> _WHAT IS NEEDED_:
Only an exact repetition is needed: the lines from the start of the listing below through the line that contains "52px; height: 52px;", pictures omitted.

> _MATERIAL FOR THIS TASK_:

==========

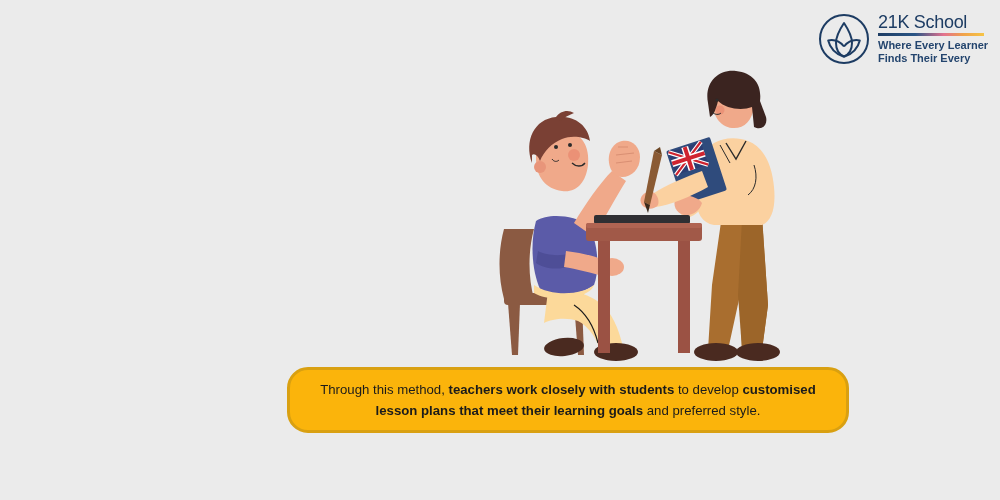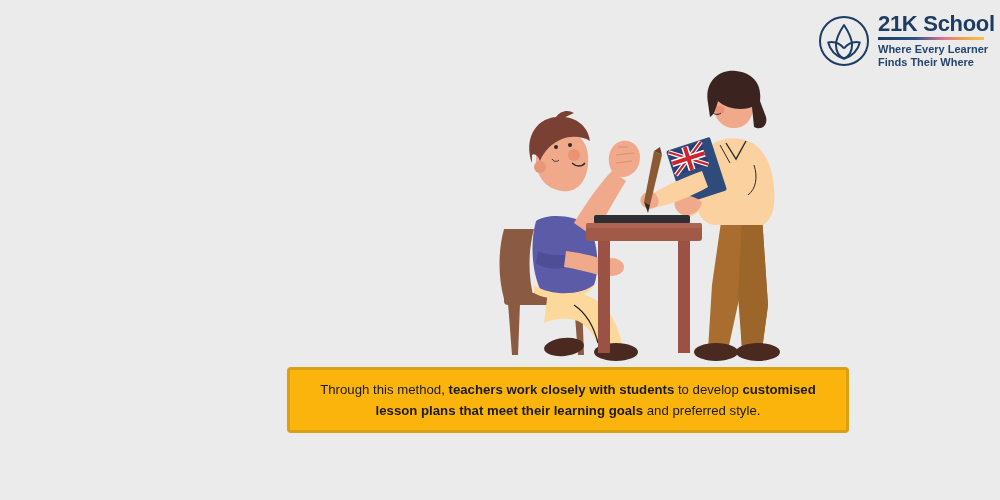--- a/index.html
+++ b/index.html
@@ -25,22 +25,22 @@
     position: absolute;
     left: 818px;
     top: 13px;
     display: flex;
     align-items: center;
     gap: 8px;
   }
   .logo-mark { width: 52px; height: 52px; flex: 0 0 52px; }
   .logo-text { display: flex; flex-direction: column; line-height: 1; }
   .logo-name {
-    font-size: 22px;
-    font-weight: bold;
+    font-size: 18px;
+    font-weight: normal;
     color: #1d3c63;
     letter-spacing: -0.3px;
     white-space: nowrap;
   }
   .logo-rule {
     height: 3px;
     width: 106px;
     margin: 2px 0 3px 0;
     background: linear-gradient(to right, #1d3c63 0%, #2a5585 35%, #e3728f 62%, #f0a24a 80%, #f6c445 100%);
   }
@@ -103,21 +103,21 @@
   
   .caption-box {
     position: absolute;
     left: 287px;
     top: 367px;
     width: 562px;
     height: 66px;
     box-sizing: border-box;
     background: #fbb40b;
     border: 3px solid #d9a011;
-    border-radius: 4px;
+    border-radius: 21px;
     display: flex;
     align-items: center;
     justify-content: center;
     padding: 0 18px;
   }
   .caption-text {
     font-size: 13.2px;
     color: #1b1b1b;
     text-align: center;
     line-height: 1.62;
@@ -145,21 +145,21 @@
         <path d="M26 10 C20 19 18 25 18 30 C18 36.5 21.5 41.5 26 43.5 C30.5 41.5 34 36.5 34 30 C34 25 32 19 26 10 Z" fill="none" stroke="#1d3c63" stroke-width="2" stroke-linejoin="round"></path>
         <path d="M26 43.8 C18 41 12 35 10.2 27.4 C16.5 26.2 22.5 29 26 33.5" fill="none" stroke="#1d3c63" stroke-width="2" stroke-linejoin="round"></path>
         <path d="M26 43.8 C34 41 40 35 41.8 27.4 C35.5 26.2 29.5 29 26 33.5" fill="none" stroke="#1d3c63" stroke-width="2" stroke-linejoin="round"></path>
       </svg>
     </div>
     <div class="logo-text">
       <div class="logo-name">21K School</div>
       <div class="logo-rule"></div>
       <div class="logo-tagline">
         <div>Where Every Learner</div>
-        <div>Finds Their Where</div>
+        <div>Finds Their Every</div>
       </div>
     </div>
   </div>
 
 
   <div class="illustration">
     <svg width="340" height="310" viewBox="0 0 340 310">
 
       <g>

==========

> _YOUR RESPONSE_:
--- a/index.html
+++ b/index.html
@@ -25,22 +25,22 @@
     position: absolute;
     left: 818px;
     top: 13px;
     display: flex;
     align-items: center;
     gap: 8px;
   }
   .logo-mark { width: 52px; height: 52px; flex: 0 0 52px; }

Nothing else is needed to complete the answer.